ABOUT THIS TASK:
Up to and including the line with "tax: 8% = 404.89 -> 5% = 257.43", output the records exactly as they appear.

━━ THE INPUT ━━

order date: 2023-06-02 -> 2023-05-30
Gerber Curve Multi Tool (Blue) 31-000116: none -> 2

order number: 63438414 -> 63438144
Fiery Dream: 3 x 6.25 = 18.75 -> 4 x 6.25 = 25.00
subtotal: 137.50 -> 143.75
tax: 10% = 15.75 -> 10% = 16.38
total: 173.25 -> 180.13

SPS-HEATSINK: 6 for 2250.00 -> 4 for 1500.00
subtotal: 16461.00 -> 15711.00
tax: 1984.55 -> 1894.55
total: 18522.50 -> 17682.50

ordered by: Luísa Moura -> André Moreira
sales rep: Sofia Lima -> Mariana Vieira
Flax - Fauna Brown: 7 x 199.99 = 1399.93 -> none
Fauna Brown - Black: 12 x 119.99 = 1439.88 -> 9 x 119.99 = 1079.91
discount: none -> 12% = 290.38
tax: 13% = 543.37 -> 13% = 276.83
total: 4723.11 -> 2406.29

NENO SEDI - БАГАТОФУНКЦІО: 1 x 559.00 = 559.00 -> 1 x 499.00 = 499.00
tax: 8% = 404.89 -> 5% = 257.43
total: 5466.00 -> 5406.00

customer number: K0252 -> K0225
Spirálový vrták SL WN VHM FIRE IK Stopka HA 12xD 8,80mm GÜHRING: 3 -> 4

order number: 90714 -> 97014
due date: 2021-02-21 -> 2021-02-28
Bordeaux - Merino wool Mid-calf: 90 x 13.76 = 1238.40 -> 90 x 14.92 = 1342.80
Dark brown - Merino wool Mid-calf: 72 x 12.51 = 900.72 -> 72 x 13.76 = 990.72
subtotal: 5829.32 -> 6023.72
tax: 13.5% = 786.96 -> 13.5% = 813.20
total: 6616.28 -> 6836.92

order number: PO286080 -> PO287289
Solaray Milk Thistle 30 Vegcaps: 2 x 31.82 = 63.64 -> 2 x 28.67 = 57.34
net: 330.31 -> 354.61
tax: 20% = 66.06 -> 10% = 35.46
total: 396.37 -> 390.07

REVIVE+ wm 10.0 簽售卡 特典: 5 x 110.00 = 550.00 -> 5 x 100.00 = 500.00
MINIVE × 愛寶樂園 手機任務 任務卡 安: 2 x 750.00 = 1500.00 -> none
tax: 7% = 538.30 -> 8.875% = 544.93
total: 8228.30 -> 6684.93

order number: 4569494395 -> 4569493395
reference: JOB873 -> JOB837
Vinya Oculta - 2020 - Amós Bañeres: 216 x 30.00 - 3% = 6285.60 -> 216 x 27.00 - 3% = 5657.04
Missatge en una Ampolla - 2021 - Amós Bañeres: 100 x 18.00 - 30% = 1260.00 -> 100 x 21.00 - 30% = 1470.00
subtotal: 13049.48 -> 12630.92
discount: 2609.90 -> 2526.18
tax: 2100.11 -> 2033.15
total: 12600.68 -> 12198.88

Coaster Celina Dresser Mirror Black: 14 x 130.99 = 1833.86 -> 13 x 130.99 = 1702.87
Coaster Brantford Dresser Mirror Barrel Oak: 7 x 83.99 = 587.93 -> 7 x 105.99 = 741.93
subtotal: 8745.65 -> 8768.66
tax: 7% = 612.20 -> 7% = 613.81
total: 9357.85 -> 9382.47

━━━

WRITTEN SOLUTION:
order date: 2023-06-02 -> 2023-05-30
Gerber Curve Multi Tool (Blue) 31-000116: none -> 2

order number: 63438414 -> 63438144
Fiery Dream: 3 x 6.25 = 18.75 -> 4 x 6.25 = 25.00
subtotal: 137.50 -> 143.75
tax: 10% = 15.75 -> 10% = 16.38
total: 173.25 -> 180.13

SPS-HEATSINK: 6 for 2250.00 -> 4 for 1500.00
subtotal: 16461.00 -> 15711.00
tax: 1984.55 -> 1894.55
total: 18522.50 -> 17682.50

ordered by: Luísa Moura -> André Moreira
sales rep: Sofia Lima -> Mariana Vieira
Flax - Fauna Brown: 7 x 199.99 = 1399.93 -> none
Fauna Brown - Black: 12 x 119.99 = 1439.88 -> 9 x 119.99 = 1079.91
discount: none -> 12% = 290.38
tax: 13% = 543.37 -> 13% = 276.83
total: 4723.11 -> 2406.29

NENO SEDI - БАГАТОФУНКЦІО: 1 x 559.00 = 559.00 -> 1 x 499.00 = 499.00
tax: 8% = 404.89 -> 5% = 257.43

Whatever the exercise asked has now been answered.